PCohle · 29/06/2019 12:37

Have you actually read the Little House on the Prairie books?

They nearly starve to death at least twice (due to locusts and blizzards), they all get malaria, her sister is blinded by scarlet fever, her husband is crippled by diphtheria, they're in crushing debt, her baby dies, her house burns down and everyone is wildly racist.

It sounds shit Grin

dreichuplands · 29/06/2019 13:14

The farming methods in little house were an ecological disaster which stripped the topsoil of many states and created the dust bowl.
They only had access to land because the forcibly made the local population homeless.
It is the last system that could be considered sustainable or beneficial.

theconstantinoplegardener · 29/06/2019 13:28

What about people who live in flats and don't have anywhere to grow their own veg or keep a cow?

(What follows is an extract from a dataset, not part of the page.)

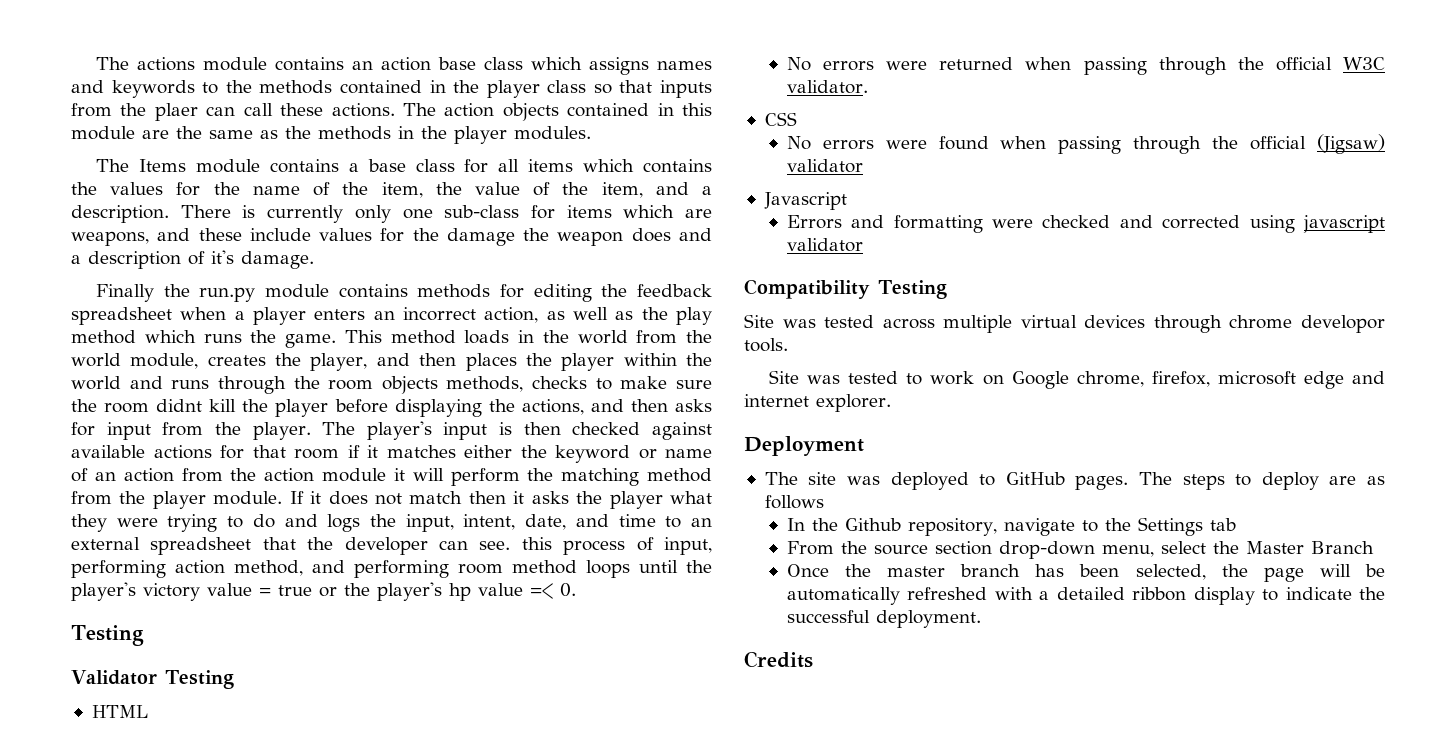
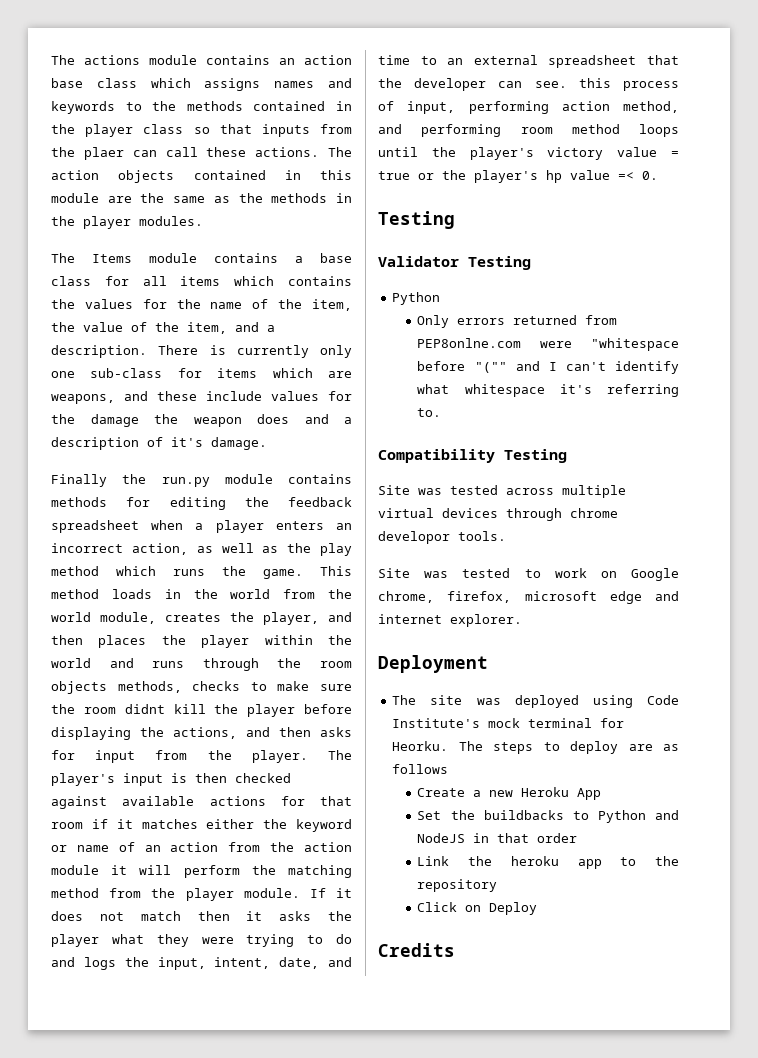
[91,705,148,718] [786,57,1385,75] [786,80,868,94] [764,112,797,126] [786,134,1385,154] [786,159,863,173] [763,192,847,210] [786,215,1385,233] [786,238,863,252] HTML // No errors were returned when passing through the official W3C validator. // CSS // No errors were found when passing through the official (Jigsaw) validator // Javascript // Errors and formatting were checked and corrected using javascript validator -> [392,292,441,305] [417,315,618,328] [417,338,679,351] [417,361,679,374] [417,384,679,397] [417,408,442,417] Python // Only errors returned from PEP8onlne.com were "whitespace before "("" and I can't identify what whitespace it's referring to.
[979,472,1129,490] to GitHub pages. -> [592,695,679,708] [392,718,625,728] [392,741,449,751] using Code Institute's mock terminal for Heorku.
[786,517,1236,536] [786,541,1374,559] [786,564,1385,582] [786,587,1385,605] [786,610,981,628] In the Github repository, navigate to the Settings tab // From the source section drop-down menu, select the Master Branch // Once the master branch has been selected, the page will be automatically refreshed with a detailed ribbon display to indicate the successful deployment. -> [417,787,602,800] [417,810,679,823] [417,833,578,843] [417,856,679,869] [417,879,498,892] [417,902,538,915] Create a new Heroku App // Set the buildbacks to Python and NodeJS in that order // Link the heroku app to the repository // Click on Deploy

PopcornZoo · 29/06/2019 13:34

*dreichuplands" what did they do that caused these problems?

PCohle · 29/06/2019 14:05

Ploughing the land for agricultural destroyed the dense, deep roots of the indigenous prairie grasses which held the top soil in place and trapped moisture. In periods of drought this led to the wind erosion of soil that created the dust bowl effect.

dreichuplands · 29/06/2019 15:13

It is also worth noting that there was a lot of game when the expansion into the prairies started but less and less as farming became established.
I've just finished reading and excellent biography which talks about all this.
Prairie Fires: The American Dreams of Laura Ingalls Wilder (Thorndike Press Large Print Biographies and Memoirs)

PopcornZoo · 29/06/2019 18:48

Oh I see, interesting, thanks.

ThighsRelief · 29/06/2019 22:26

But don't you remember how kindly Pa was when he made the built up shoe for Half Pint's crippled friend? And how they'd roll down that hill? Quite fancied both Pa and Willie Olsen.

OP posts:
RickOShay · 29/06/2019 22:29

I remember they were allowed to paddle in the creek, but never to go above their ankles. That fascinated me.

Trills · 29/06/2019 22:31

It wasn't even possible for THEM to do Little House on the Prairie without a lot of help and a fair amount of near-death.

ThighsRelief · 29/06/2019 22:33

Why did they have their lunch in a metal bucket, how I wanted one. And they slept on a mezzanine level while I just had a stupid bedroom.